夏の大バカンスは7~8月が中心で、学校は約二ヶ月休みになり、多くの人が2~5週間ほど連続休暇を取ります。
そんなに長く休んで何をするのか気になりますよね。
それは家族で海・山・田舎へ移動してゆっくり過ごすこと、つまり「何もしない」が目的です。
フランス人は田舎への愛着が強く、滞在先も祖父母の家・古民家・貸別荘で、過ごし方も素朴です。ずっと海や湖を眺める、日光を浴びる、時間をかけて食事をする、本を読む、昼寝をする…
ほとんど「生産性」が求められていないのが休みで、これは立派な文化といえます。
せっかくだからと予定を詰め込み、限られた時間で効率よく回ろう、とは思っていません。
日本人的には「今日は何もしてない…」がフランス人的には「最高の休日」で、なにもしない贅沢=夏を象徴する言葉です。


プールサイドで読書〜昼寝

暑い日はサラダを作ろう

また、バカンス中のフランスの特徴として、大移動のため渋滞が発生する、個人商店が9月まで休みになることもある、リゾート地はかなり混雑し高額になる、レストランやカフェはテラス席が人気、パリなど大都市は観光客中心になる、などがあります。

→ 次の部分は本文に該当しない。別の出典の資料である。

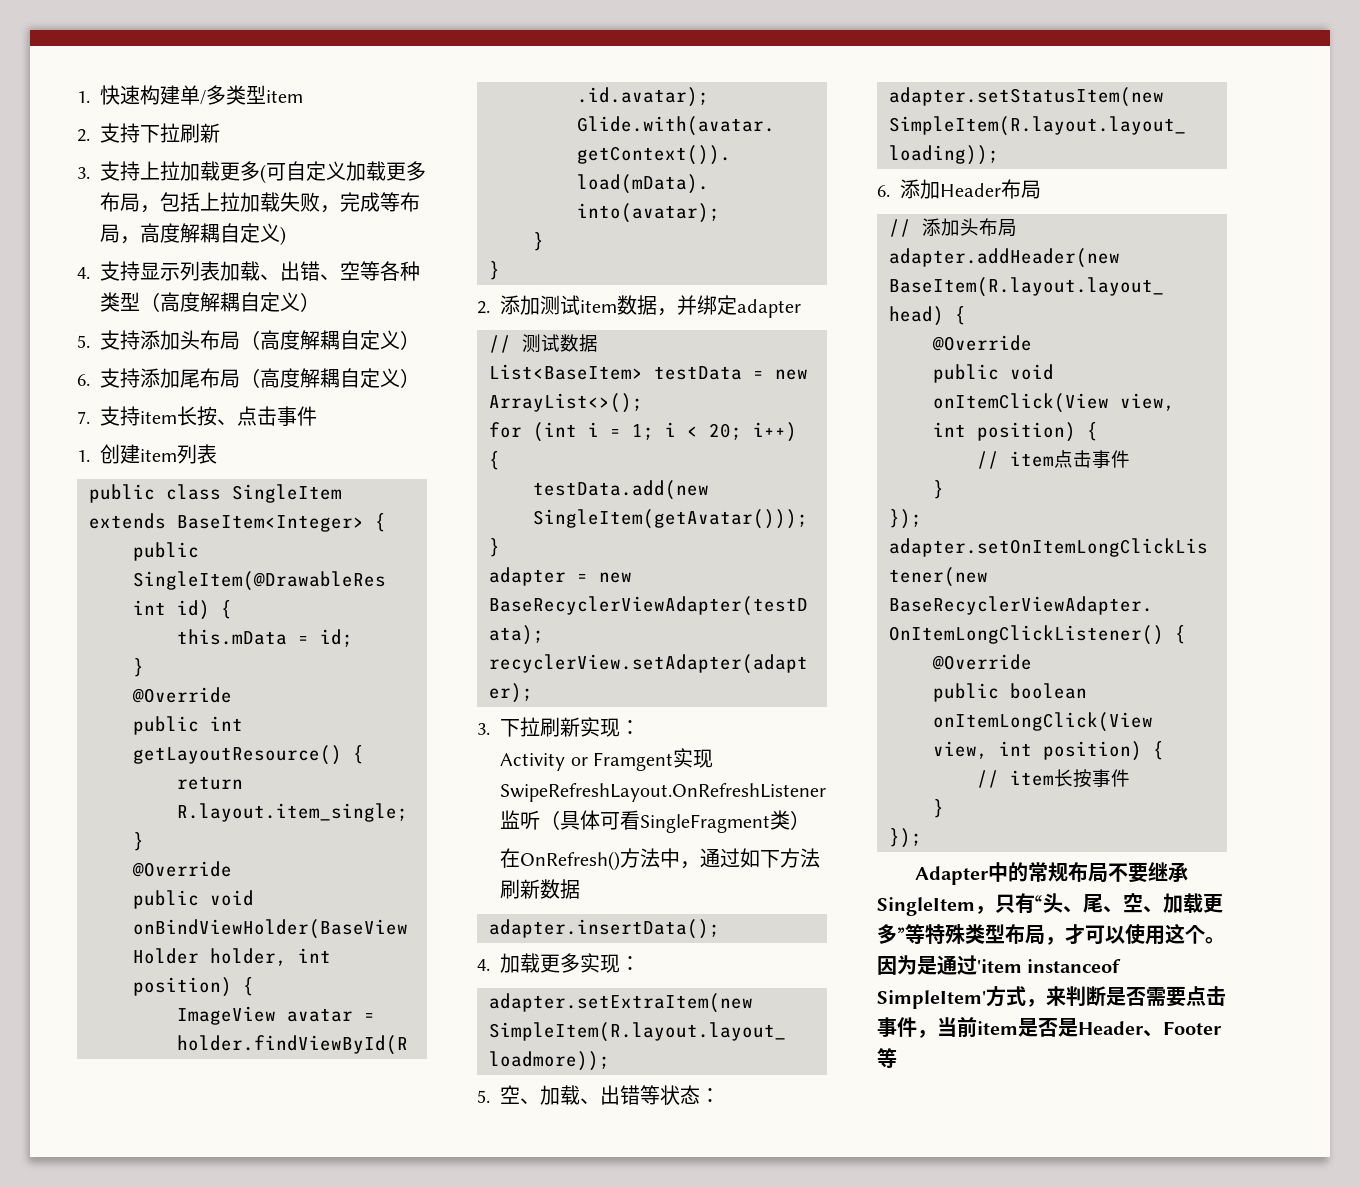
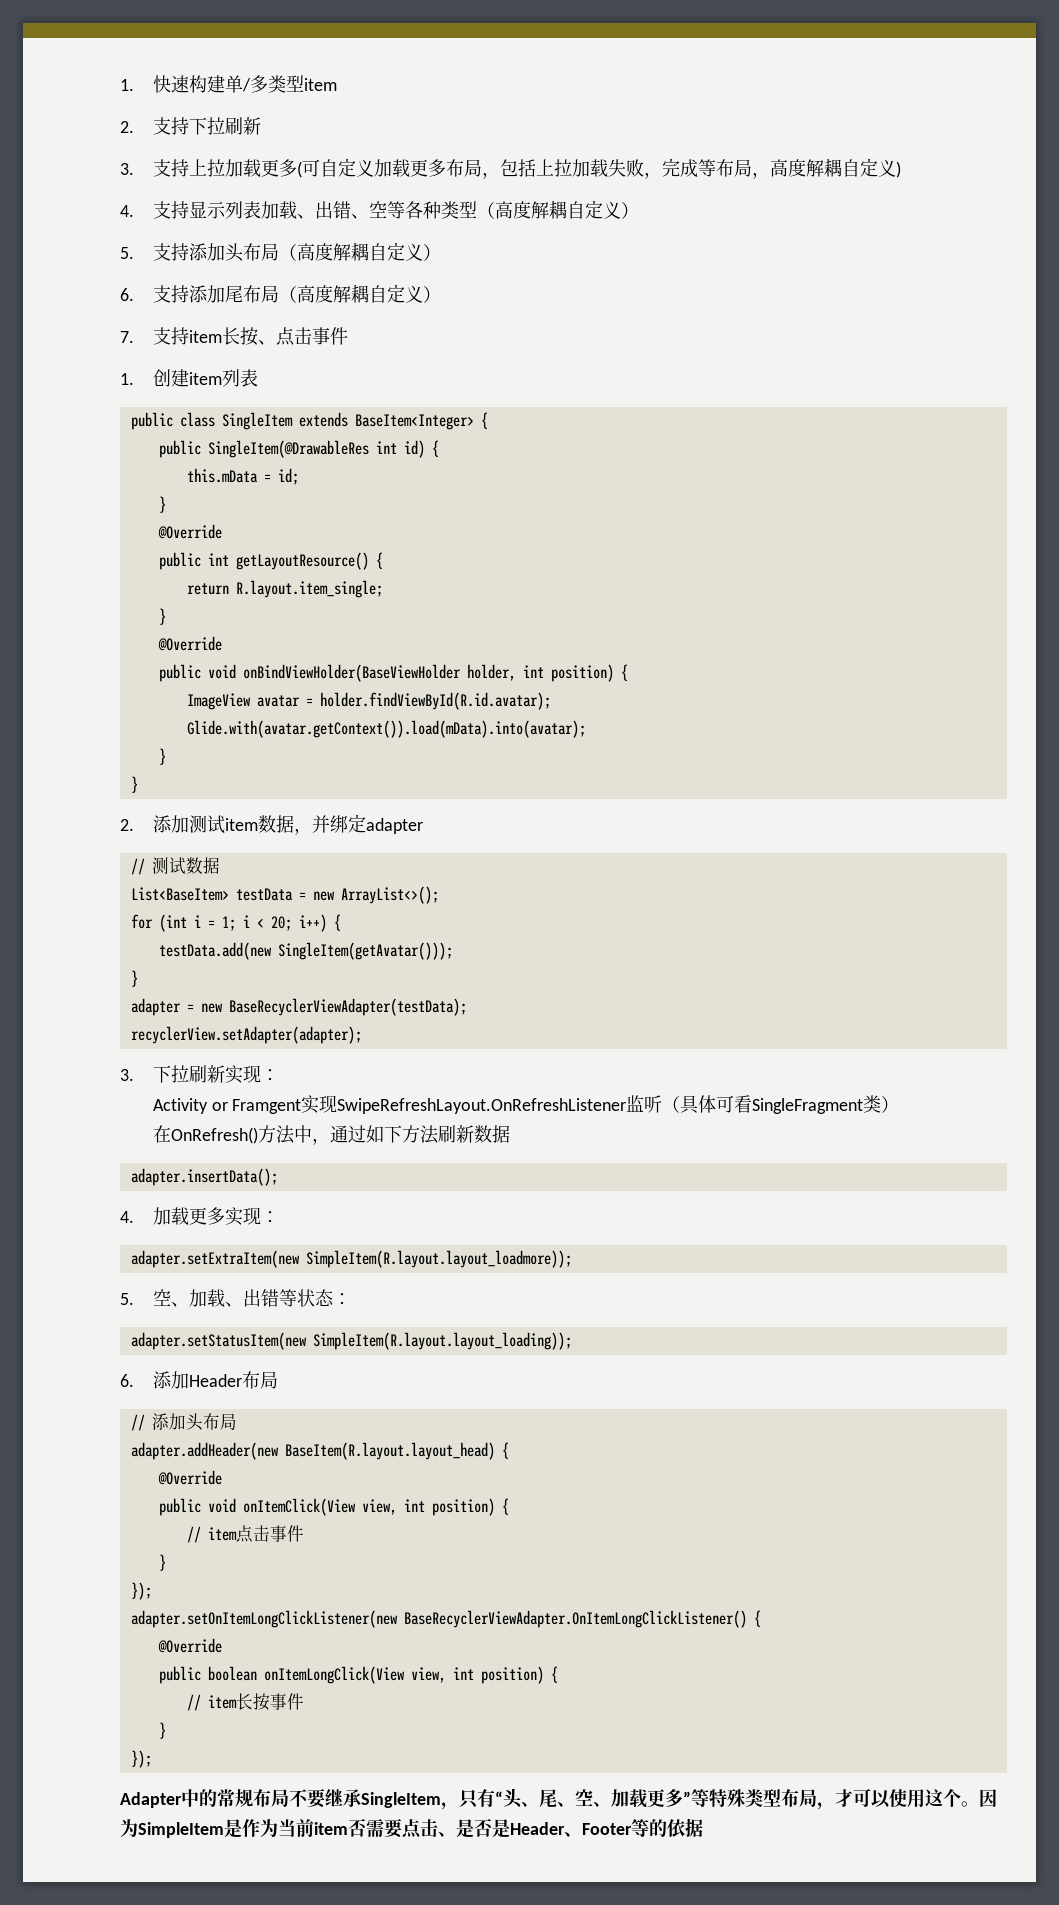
[917,955,1122,975] [877,986,1226,1009] [877,1017,1018,1038] 是通过'item instanceof SimpleItem'方式，来判断是否需要点击事件，当前item -> [138,1818,456,1839] SimpleItem是作为当前item否需要点击、
(897, 1058) none -> [649,1818,703,1837] 的依据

もちろんバカンスに入ると仕事から離れ、メール返信はしない、電話に出ない、と堂々と休暇宣言します。
そして、バカンスが終わり9月になると本気を出して仕事に戻るのです。

パリでバカンス気分になれる「パリ・プラージュ」

毎年夏に、セーヌ河岸で一時的に人口ビーチを作るパリ市長局による大人気企画で、「パリの海岸」という意味です。
パリに残っている人にバカンス気分を味わってもらおうと、2002年から始まり今年で25回目。
無料で開放されている水浴場の一つに行ってみた私は、観光船が行き交う河畔で水着になる勇気と、セーヌ川の水を利用したプールに入る勇気がなかったことを、ここで告白します。


セーヌ川(いけす)で泳げる夏の日

見られても平気で日光浴できる?

小麦色に焼けた肌こそバカンスの証!シミやシワを気にせず、日焼けを楽しむ女性たちの姿も印象的です。
理想の夏休みって「特別なことをする」より「何もしない(だけど全身で今この時を楽しむ)、それがバカンス」なのかもしれません。